## Records excerpted from a collection
'''
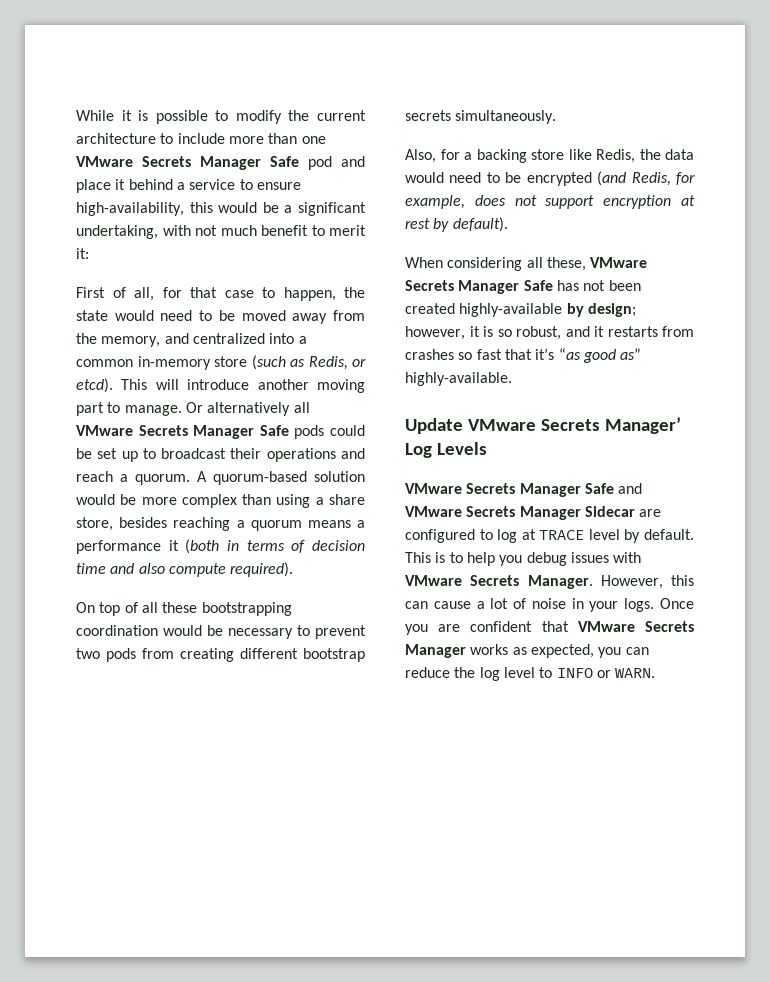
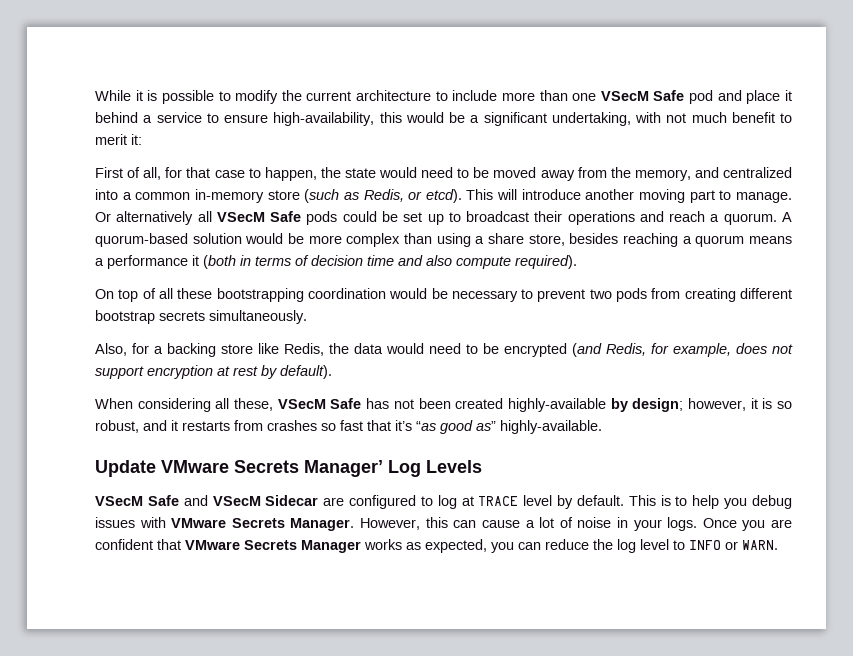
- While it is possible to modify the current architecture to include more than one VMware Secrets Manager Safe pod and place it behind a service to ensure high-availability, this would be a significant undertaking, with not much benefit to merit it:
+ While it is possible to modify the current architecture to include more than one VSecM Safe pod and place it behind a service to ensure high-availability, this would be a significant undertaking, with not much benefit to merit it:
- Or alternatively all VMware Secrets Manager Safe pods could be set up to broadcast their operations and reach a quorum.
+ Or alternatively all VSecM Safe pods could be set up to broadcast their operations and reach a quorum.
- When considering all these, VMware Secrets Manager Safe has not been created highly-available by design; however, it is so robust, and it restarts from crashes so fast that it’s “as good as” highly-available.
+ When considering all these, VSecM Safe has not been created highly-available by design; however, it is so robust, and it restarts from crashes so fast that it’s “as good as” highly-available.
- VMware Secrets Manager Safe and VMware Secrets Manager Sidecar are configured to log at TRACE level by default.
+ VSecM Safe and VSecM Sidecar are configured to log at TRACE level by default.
'''
'''
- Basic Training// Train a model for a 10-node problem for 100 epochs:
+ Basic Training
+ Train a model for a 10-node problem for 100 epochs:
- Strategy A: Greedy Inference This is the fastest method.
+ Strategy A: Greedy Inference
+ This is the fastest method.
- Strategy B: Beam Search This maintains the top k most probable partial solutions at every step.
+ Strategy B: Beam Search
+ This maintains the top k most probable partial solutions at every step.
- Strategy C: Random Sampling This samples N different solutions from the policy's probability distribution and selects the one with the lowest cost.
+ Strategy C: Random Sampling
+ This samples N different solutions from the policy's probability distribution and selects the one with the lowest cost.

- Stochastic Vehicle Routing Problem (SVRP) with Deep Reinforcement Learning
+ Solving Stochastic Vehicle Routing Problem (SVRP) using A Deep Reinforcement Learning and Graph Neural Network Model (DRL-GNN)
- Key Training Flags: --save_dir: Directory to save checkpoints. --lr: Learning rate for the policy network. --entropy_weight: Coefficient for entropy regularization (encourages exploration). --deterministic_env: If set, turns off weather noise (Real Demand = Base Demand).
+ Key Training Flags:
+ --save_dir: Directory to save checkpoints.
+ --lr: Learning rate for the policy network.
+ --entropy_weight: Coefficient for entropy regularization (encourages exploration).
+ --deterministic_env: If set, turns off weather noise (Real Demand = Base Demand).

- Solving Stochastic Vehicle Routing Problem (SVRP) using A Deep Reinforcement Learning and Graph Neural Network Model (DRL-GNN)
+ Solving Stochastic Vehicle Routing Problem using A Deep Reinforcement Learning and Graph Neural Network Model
'''
'''
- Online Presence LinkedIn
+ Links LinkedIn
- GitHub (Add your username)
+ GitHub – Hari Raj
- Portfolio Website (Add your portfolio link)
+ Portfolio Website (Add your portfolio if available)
'''
## WORK TASK
Looking at the entries, work out how many lines include the word "most" and give the number by itself.

## OUTPUT
2